Oddly, I am OK with human forensics but cruelty to animals and abandoned animals haunt and affect me.

lljkk · 11/07/2018 21:12

I have learnt to turn over / off very fast radio/media when something upsetting comes on. It's a finely tuned skill.

Mrsmadevans · 11/07/2018 21:14

Paws, me too. l find l break my heart over them, it is so bad now my DH cuts anything out of the paper so l can't see it .

TeaCoffeeCakeGinWine · 11/07/2018 21:15

toomanypaws yes I think that was the woman I heard. They were asking her how she was able to do some of the work she does and this was the example she gave, about this massacre. She talked about everything you said, an absolutely incredible person. You are right, she did a wonderful thing for those poor people.

Sometimes, the things going on in the world seem all quite overwhelming.
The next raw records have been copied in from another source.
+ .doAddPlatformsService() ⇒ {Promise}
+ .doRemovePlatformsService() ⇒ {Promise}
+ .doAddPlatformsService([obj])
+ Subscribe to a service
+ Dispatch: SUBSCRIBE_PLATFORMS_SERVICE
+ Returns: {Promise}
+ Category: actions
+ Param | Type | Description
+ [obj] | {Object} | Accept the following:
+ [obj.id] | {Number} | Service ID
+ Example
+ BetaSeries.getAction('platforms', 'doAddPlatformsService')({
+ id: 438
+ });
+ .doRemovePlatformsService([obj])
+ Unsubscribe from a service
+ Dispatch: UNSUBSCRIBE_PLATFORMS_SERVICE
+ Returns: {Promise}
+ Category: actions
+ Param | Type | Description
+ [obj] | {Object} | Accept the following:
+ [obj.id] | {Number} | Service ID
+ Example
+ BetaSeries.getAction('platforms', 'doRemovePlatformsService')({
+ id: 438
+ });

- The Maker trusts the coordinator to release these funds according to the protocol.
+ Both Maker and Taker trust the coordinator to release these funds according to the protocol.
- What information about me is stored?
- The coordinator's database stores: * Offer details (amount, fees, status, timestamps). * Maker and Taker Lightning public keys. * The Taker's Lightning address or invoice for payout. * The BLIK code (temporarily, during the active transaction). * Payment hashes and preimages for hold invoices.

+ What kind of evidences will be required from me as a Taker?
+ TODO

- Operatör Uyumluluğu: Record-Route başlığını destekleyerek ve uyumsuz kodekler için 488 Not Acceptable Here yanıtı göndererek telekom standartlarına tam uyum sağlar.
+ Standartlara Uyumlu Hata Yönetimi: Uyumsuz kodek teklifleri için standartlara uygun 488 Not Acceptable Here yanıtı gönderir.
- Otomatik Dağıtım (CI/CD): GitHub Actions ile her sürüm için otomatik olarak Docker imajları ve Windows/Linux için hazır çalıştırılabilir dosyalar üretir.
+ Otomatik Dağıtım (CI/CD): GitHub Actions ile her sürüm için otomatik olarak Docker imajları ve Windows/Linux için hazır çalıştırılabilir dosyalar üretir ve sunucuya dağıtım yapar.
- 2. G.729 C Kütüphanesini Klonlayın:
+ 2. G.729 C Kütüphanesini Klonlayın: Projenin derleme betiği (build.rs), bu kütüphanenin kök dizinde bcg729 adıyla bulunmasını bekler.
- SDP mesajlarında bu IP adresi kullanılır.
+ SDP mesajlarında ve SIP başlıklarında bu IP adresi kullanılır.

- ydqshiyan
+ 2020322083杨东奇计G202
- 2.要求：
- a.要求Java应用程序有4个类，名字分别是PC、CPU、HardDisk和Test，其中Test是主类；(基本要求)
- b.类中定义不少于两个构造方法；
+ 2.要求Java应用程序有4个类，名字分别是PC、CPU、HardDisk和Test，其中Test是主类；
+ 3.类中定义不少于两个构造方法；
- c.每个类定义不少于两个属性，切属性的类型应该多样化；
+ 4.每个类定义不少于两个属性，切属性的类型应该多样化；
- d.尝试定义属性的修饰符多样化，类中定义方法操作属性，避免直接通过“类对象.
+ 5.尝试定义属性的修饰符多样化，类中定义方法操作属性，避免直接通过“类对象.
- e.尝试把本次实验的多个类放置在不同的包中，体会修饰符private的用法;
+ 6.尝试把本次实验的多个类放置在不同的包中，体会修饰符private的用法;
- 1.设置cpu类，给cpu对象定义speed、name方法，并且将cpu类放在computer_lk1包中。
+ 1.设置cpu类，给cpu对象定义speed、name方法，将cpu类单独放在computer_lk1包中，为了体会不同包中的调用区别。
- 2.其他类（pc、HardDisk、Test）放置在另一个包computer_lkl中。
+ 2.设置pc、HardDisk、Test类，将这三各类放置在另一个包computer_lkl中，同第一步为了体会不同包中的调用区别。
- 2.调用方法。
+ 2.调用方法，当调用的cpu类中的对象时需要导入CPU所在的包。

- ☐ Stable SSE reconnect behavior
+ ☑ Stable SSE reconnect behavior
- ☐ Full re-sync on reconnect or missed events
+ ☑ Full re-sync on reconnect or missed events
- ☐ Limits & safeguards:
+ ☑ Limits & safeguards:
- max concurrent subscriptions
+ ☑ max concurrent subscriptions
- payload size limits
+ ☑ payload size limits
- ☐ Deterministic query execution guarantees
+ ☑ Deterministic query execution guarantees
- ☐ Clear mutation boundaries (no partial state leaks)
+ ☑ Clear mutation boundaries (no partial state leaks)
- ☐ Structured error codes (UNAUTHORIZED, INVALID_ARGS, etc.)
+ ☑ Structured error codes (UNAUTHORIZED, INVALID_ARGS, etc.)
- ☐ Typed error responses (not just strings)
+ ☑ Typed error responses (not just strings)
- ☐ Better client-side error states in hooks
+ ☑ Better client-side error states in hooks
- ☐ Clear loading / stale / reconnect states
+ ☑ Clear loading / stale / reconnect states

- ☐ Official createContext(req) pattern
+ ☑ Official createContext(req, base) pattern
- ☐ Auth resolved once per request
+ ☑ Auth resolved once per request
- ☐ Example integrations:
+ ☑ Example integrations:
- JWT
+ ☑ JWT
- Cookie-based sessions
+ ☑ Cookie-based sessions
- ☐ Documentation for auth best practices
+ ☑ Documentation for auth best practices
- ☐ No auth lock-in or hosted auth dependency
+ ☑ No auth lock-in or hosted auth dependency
I’m going to crack on with a bit of meditation.

OP posts:
TheWernethWife · 11/07/2018 21:16

I wondered if it was Professor Sue Black as well. She did a lot of work in Kosovo, identifying victims in mass graves.

SirVixofVixHall · 11/07/2018 21:16

I had this over something I read years ago, to do with the treatment of Jewish children, after being separated from their parents by the nazis during WW1 . My dds were very small , which made it even harder. Years later I still wish I had never read it, as there is nothing I can do to help those long-ago children.
I understand how you feel op. Sometimes things happen , or have happened, that are very hard to bear, even with distance and time between us and the terrible event.